Material for this exercise: Begin

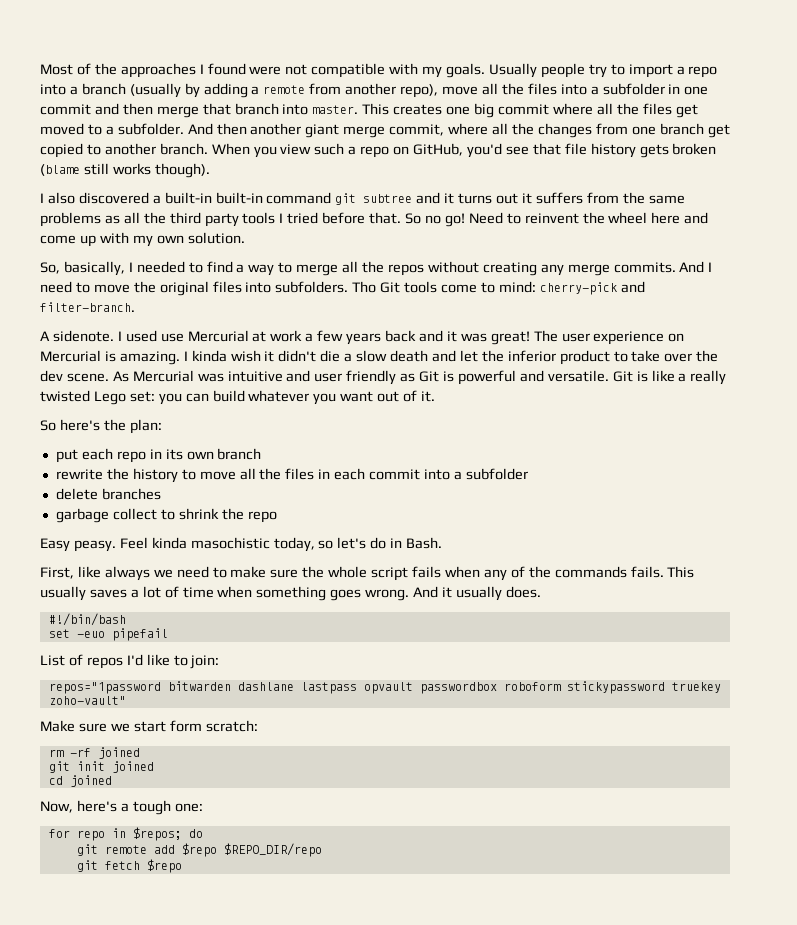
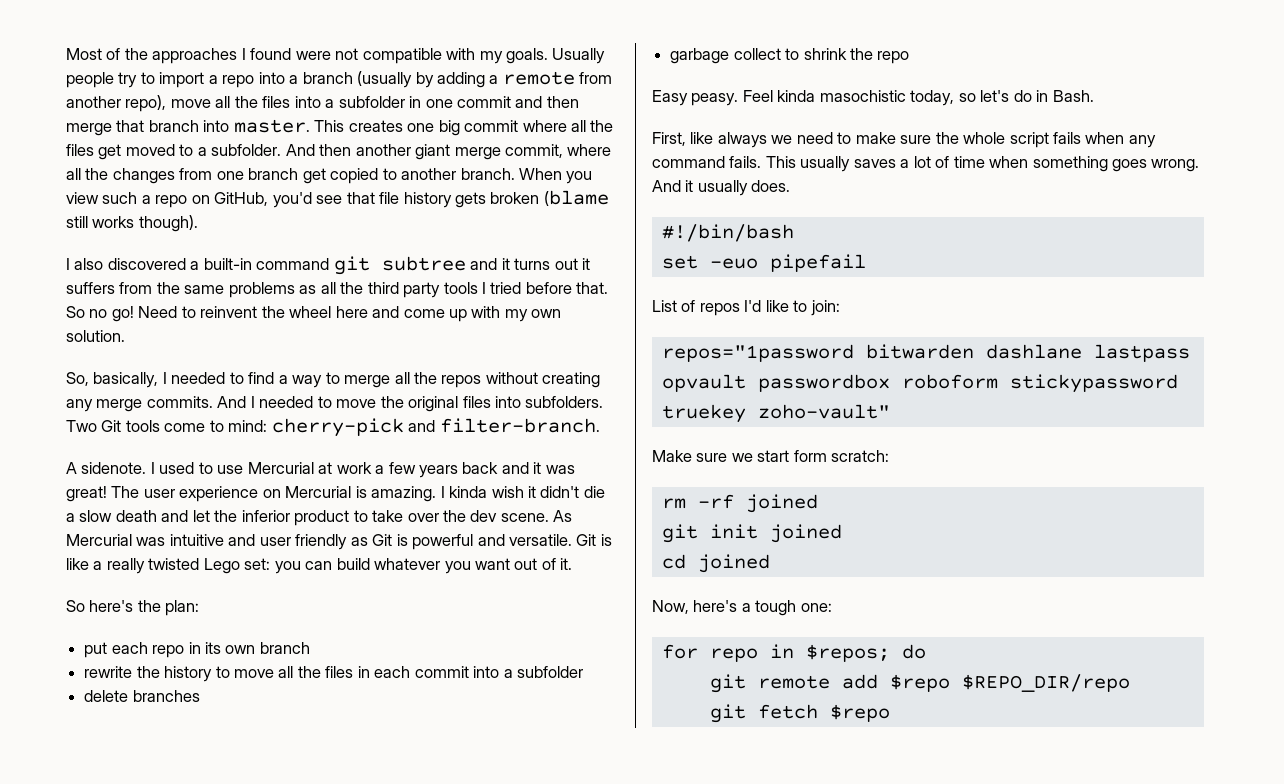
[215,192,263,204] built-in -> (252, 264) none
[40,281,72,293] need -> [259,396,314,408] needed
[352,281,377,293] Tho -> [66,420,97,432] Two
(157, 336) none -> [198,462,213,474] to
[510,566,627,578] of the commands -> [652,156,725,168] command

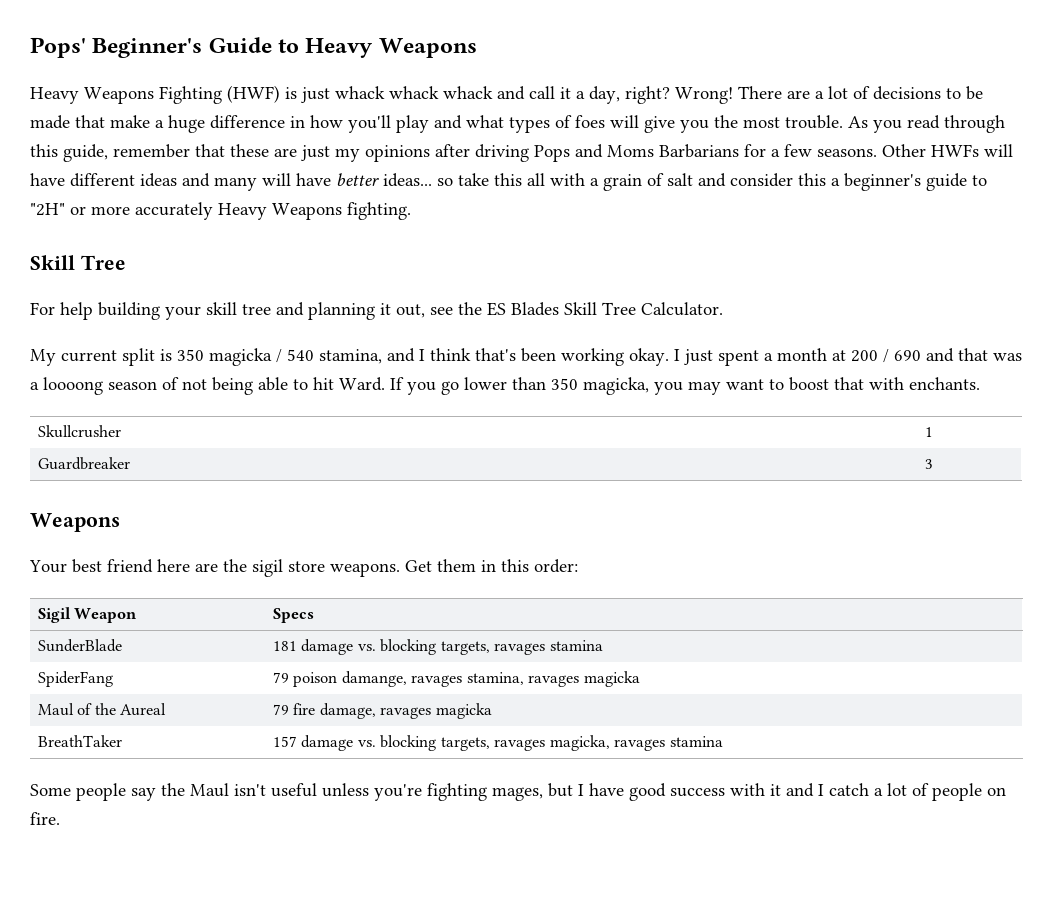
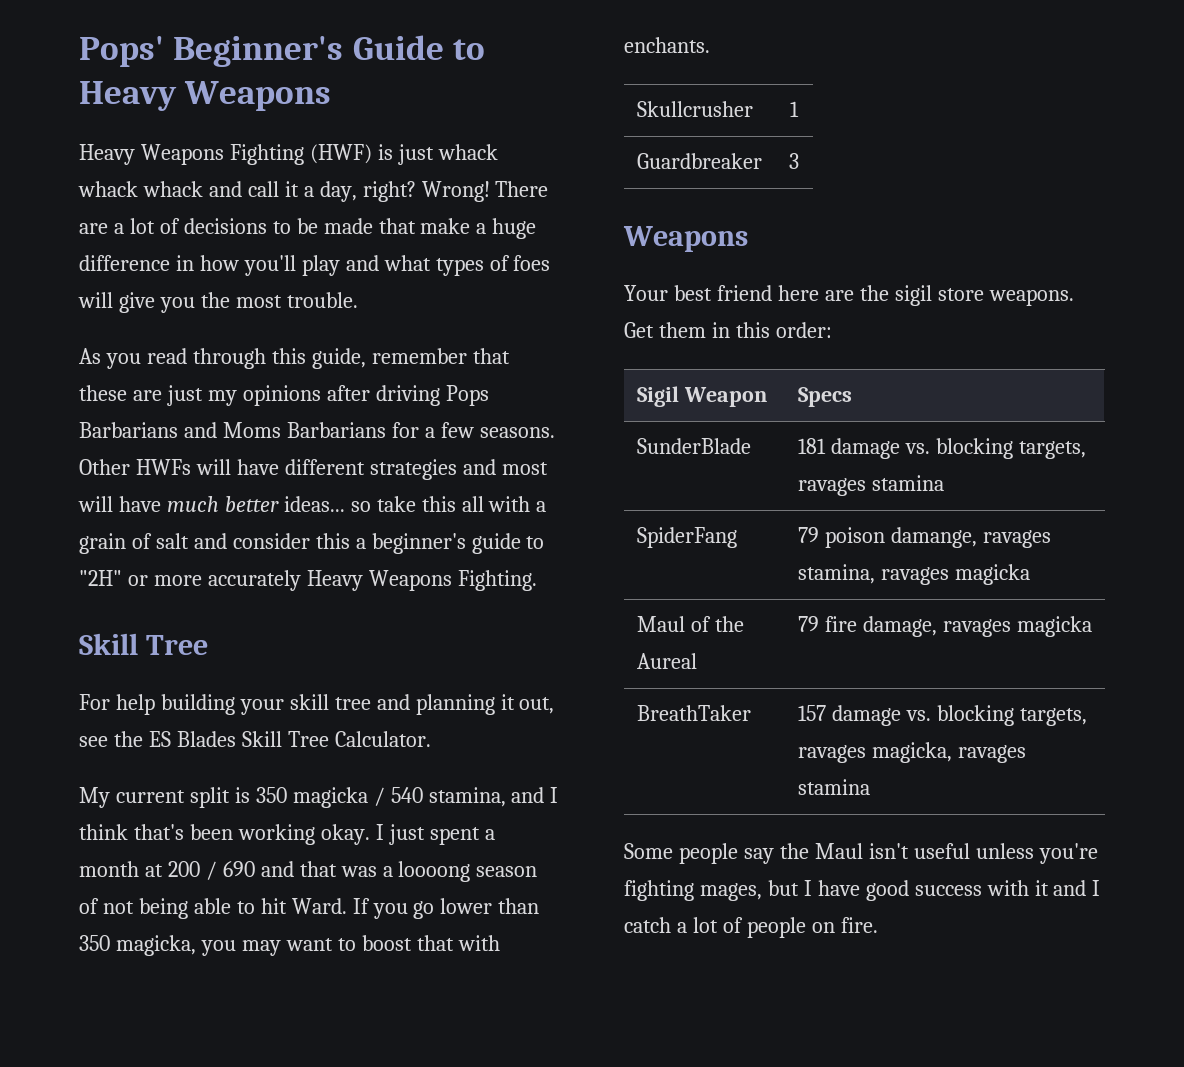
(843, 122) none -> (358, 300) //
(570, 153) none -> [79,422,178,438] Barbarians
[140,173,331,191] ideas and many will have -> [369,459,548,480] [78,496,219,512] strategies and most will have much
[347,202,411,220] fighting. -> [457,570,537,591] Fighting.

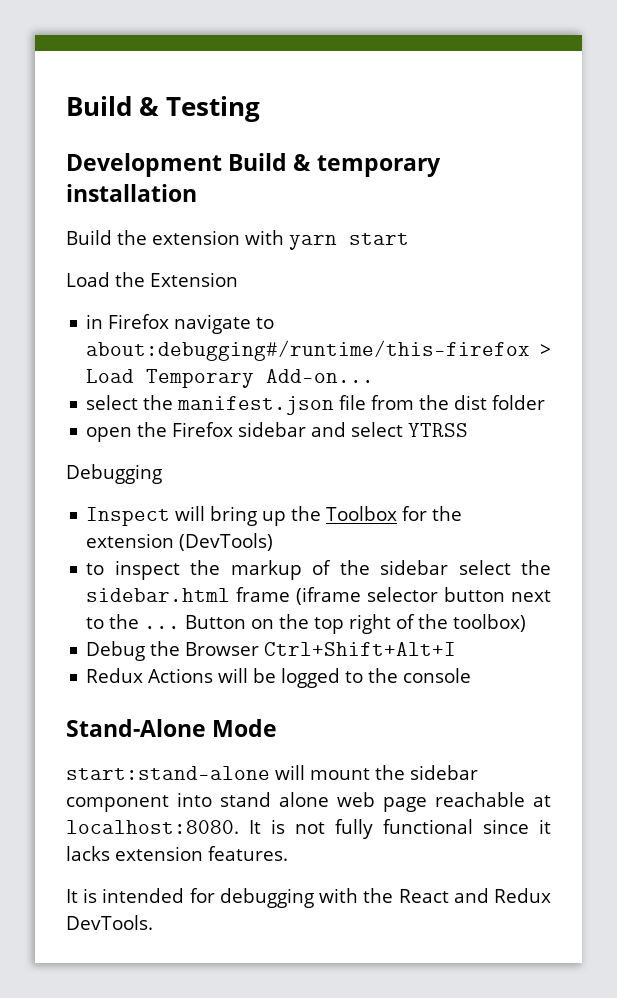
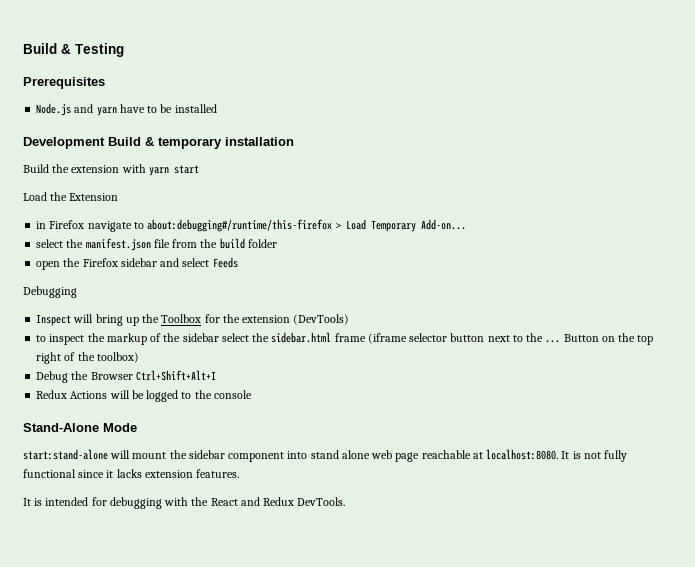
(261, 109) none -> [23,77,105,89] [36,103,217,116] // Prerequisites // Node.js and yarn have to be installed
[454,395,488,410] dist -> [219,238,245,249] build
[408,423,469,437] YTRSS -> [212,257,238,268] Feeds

Material for this exercise: End

» Work to complete
Restate each entry verbatim and skip every image.

» Your solution
[215,192,263,204] built-in -> (252, 264) none
[40,281,72,293] need -> [259,396,314,408] needed
[352,281,377,293] Tho -> [66,420,97,432] Two
(157, 336) none -> [198,462,213,474] to
[510,566,627,578] of the commands -> [652,156,725,168] command

(843, 122) none -> (358, 300) //
(570, 153) none -> [79,422,178,438] Barbarians
[140,173,331,191] ideas and many will have -> [369,459,548,480] [78,496,219,512] strategies and most will have much
[347,202,411,220] fighting. -> [457,570,537,591] Fighting.

(261, 109) none -> [23,77,105,89] [36,103,217,116] // Prerequisites // Node.js and yarn have to be installed
[454,395,488,410] dist -> [219,238,245,249] build
[408,423,469,437] YTRSS -> [212,257,238,268] Feeds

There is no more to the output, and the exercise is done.